### Source records

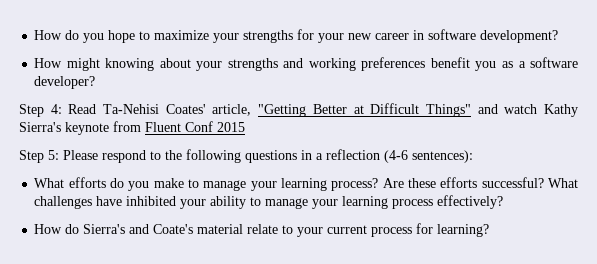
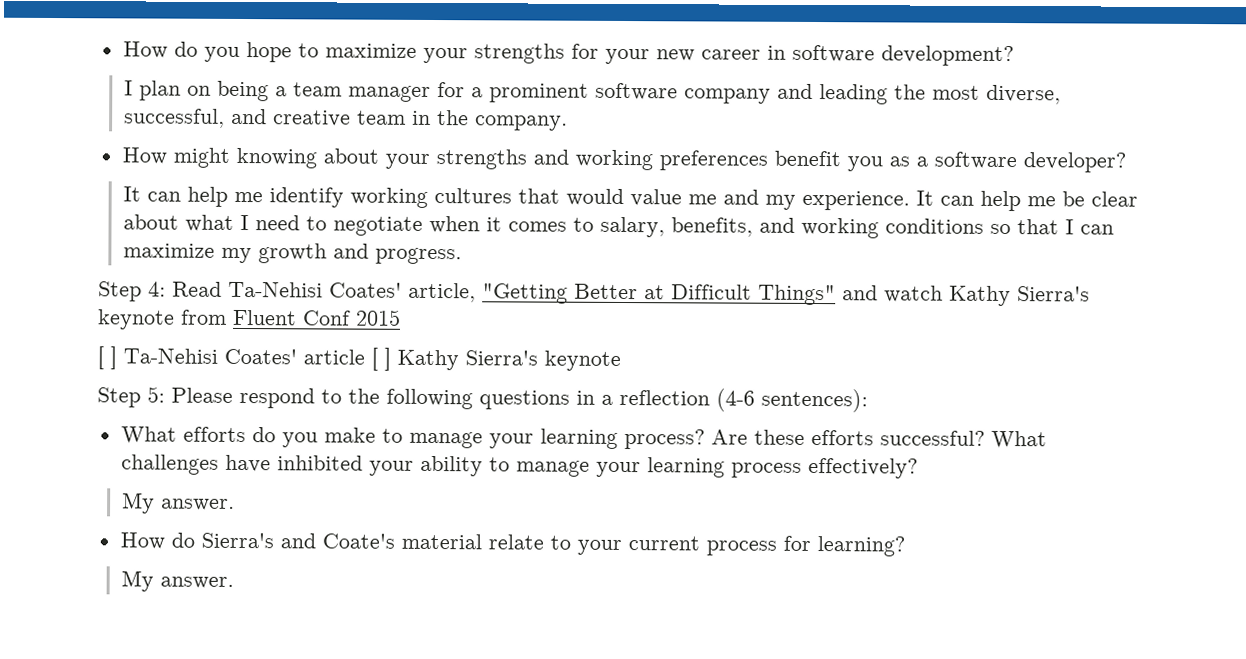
(559, 36) none -> [124,80,1062,105] [124,108,569,131] // I plan on being a team manager for a prominent software company and leading the most diverse, successful, and creative team in the company.
(96, 82) none -> [123,186,1139,212] [123,214,1115,239] [123,243,463,265] // It can help me identify working cultures that would value me and my experience. It can help me be clear about what I need to negotiate when it comes to salary, benefits, and working conditions so that I can maximize my growth and progress.
(245, 127) none -> [97,346,621,371] // [ ] Ta-Nehisi Coates' article [ ] Kathy Sierra's keynote
(504, 202) none -> [122,492,236,514] // My answer.
(490, 230) none -> [121,570,235,592] // My answer.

######

**Problem details**
Please print the entries exactly as they stand. Images are not part of the copy.

**Result of this task**
(559, 36) none -> [124,80,1062,105] [124,108,569,131] // I plan on being a team manager for a prominent software company and leading the most diverse, successful, and creative team in the company.
(96, 82) none -> [123,186,1139,212] [123,214,1115,239] [123,243,463,265] // It can help me identify working cultures that would value me and my experience. It can help me be clear about what I need to negotiate when it comes to salary, benefits, and working conditions so that I can maximize my growth and progress.
(245, 127) none -> [97,346,621,371] // [ ] Ta-Nehisi Coates' article [ ] Kathy Sierra's keynote
(504, 202) none -> [122,492,236,514] // My answer.
(490, 230) none -> [121,570,235,592] // My answer.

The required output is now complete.